■ EXERCISE:
Could you return every line of the records below that contains the word "class"?

(Records excerpted from a collection)

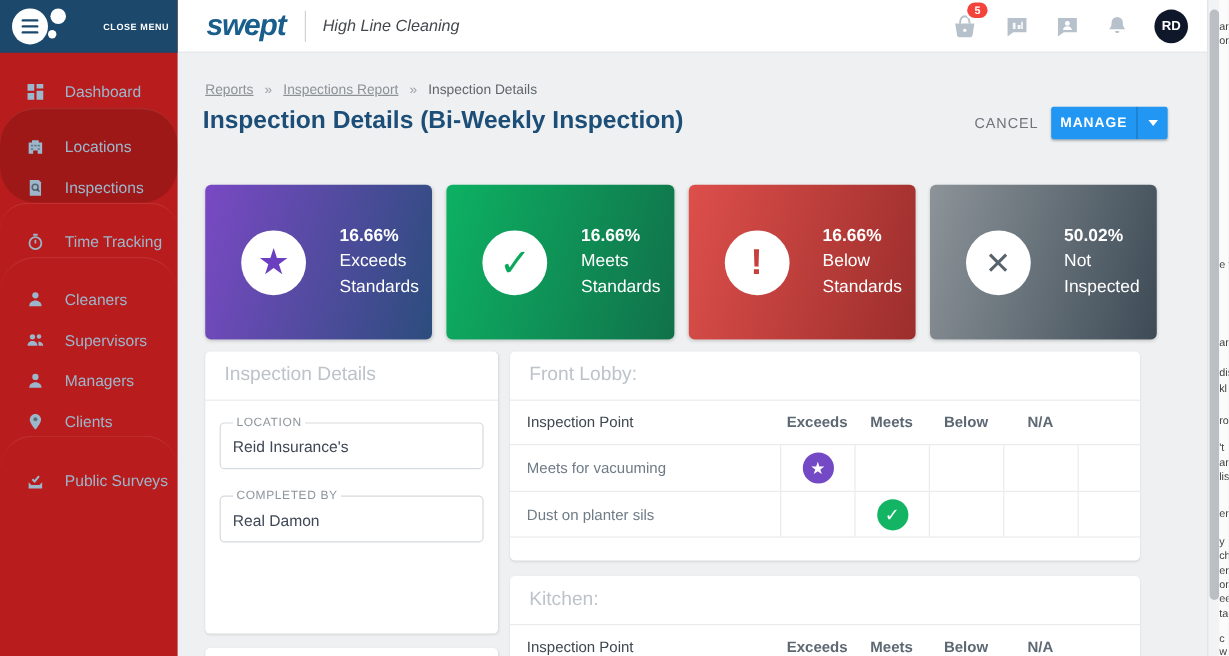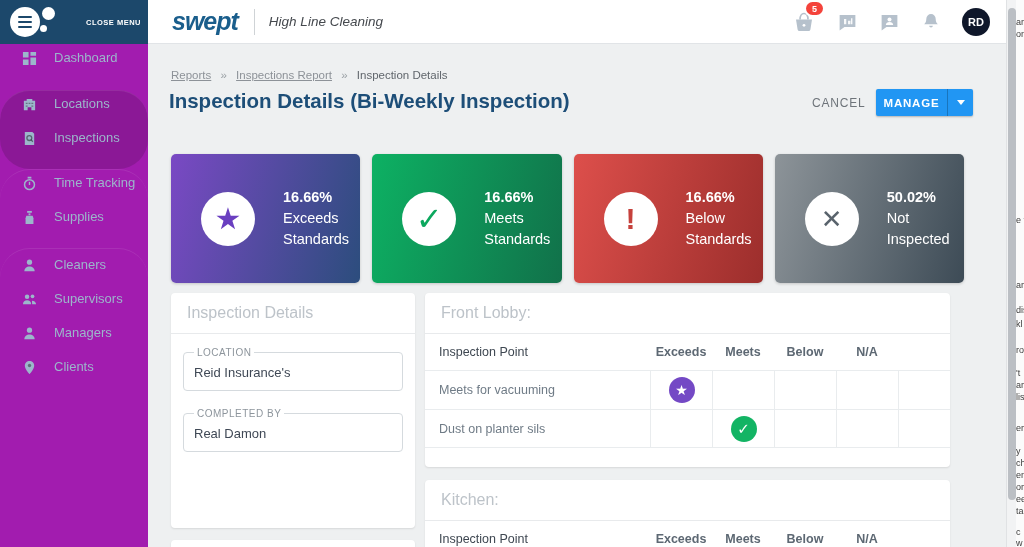--- a/index.html
+++ b/index.html
@@ -7,7 +7,7 @@
   .app { position:relative; width:1024px; height:547px; background:#eef0f1; overflow:hidden; }
 
   
-  .sidebar { position:absolute; left:0; top:0; width:148px; height:547px; background:#a21caf; z-index:5; }
+  .sidebar { position:absolute; left:0; top:0; width:148px; height:547px; background:#b91c1c; z-index:5; }
   .side-top { height:44px; background:#1c486b; display:flex; align-items:center; padding-left:10px; position:relative; cursor:pointer; }
   .burger-circle { width:30px; height:30px; border-radius:50%; background:#fff; display:flex; flex-direction:column; justify-content:center; align-items:center; gap:2.5px; }
   .burger-circle .bar { width:14px; height:2.6px; background:#1c486b; border-radius:1px; }

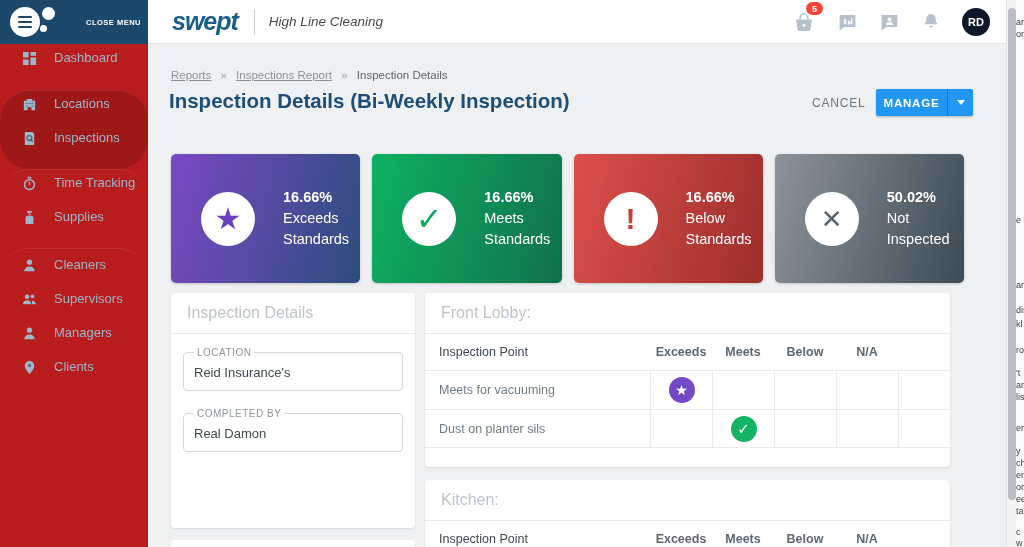--- a/index.html
+++ b/index.html
@@ -21,7 +21,7 @@
   .nav-sec.active { background:rgba(0,0,0,.14); }
   .nav-sec.grp4 { padding:8px 0 4px; }
   .nav-sec.last { padding:10px 0; }
-  .nav-item { height:34px; display:flex; align-items:flex-start; color:#9cb6cb; font-size:13px; cursor:pointer; }
+  .nav-item { height:34px; display:flex; align-items:flex-end; color:#9cb6cb; font-size:13px; cursor:pointer; }
   .nav-ico { width:18px; height:16px; margin-left:20px; display:flex; align-items:center; justify-content:center; color:#9cb6cb; }
   .nav-ico svg { width:15px; height:15px; fill:currentColor; }
   .nav-label { margin-left:16px; }

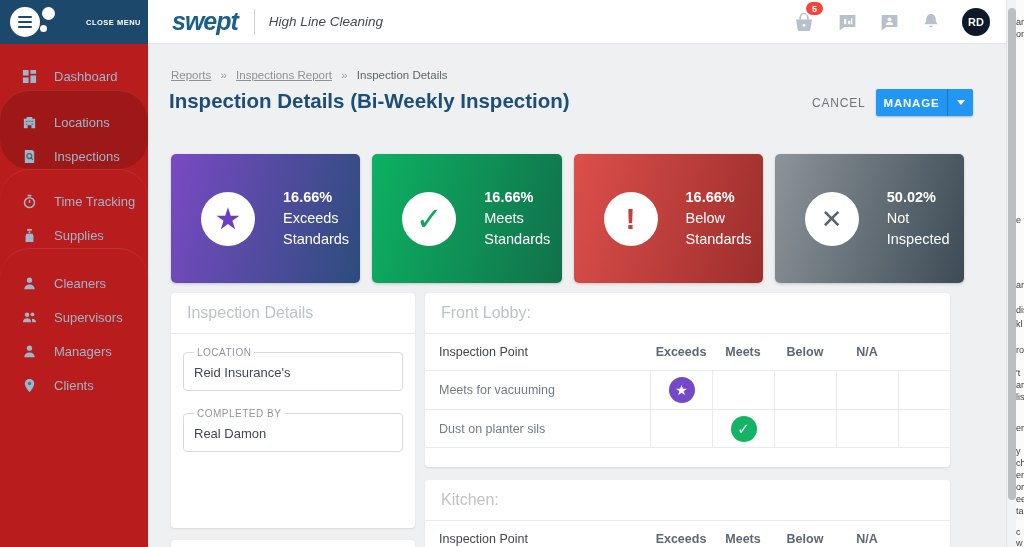--- a/index.html
+++ b/index.html
@@ -160,16 +160,6 @@
             </svg>
           </span>
         <span class="nav-label">Time Tracking</span>
-      </div>
-      <div class="nav-item">
-        <span class="nav-ico">
-            <svg viewBox="0 0 16 16">
-              <path d="M5.5 1h5v2h-5z"></path>
-              <path d="M7 3.6h2v2H7z"></path>
-              <path d="M4.6 6.2h6.8l.8 2.6V15H3.8V8.8z"></path>
-            </svg>
-          </span>
-        <span class="nav-label">Supplies</span>
       </div>
     </div>
 

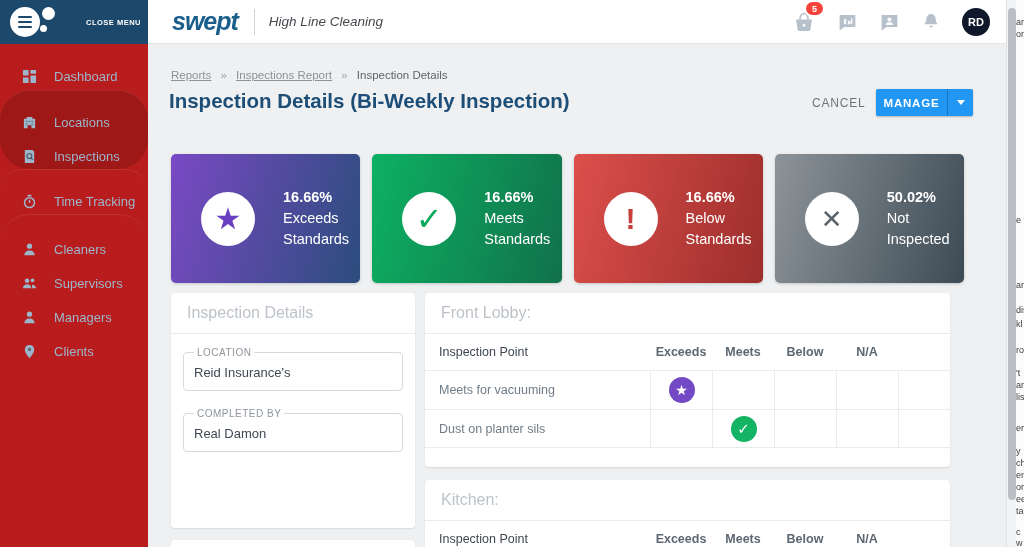--- a/index.html
+++ b/index.html
@@ -204,6 +204,17 @@
       </div>
     </div>
 
+    <div class="nav-sec last">
+      <div class="nav-item">
+        <span class="nav-ico">
+            <svg viewBox="0 0 16 16">
+              <path d="M5.3 6.8l2 2L11.2 4" fill="none" stroke="currentColor" stroke-width="1.8"></path>
+              <path d="M2 9.4l2.4 2.6h7.2L14 9.4V15H2z"></path>
+            </svg>
+          </span>
+        <span class="nav-label">Public Surveys</span>
+      </div>
+    </div>
   </nav>
 
   <header class="topbar">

■ OUTPUT BELOW:
         <span class="nav-label">Time Tracking</span>
-      <div class="nav-item">
-        <span class="nav-ico">
-        <span class="nav-label">Supplies</span>
+    <div class="nav-sec last">
+      <div class="nav-item">
+        <span class="nav-ico">
+        <span class="nav-label">Public Surveys</span>
   <header class="topbar">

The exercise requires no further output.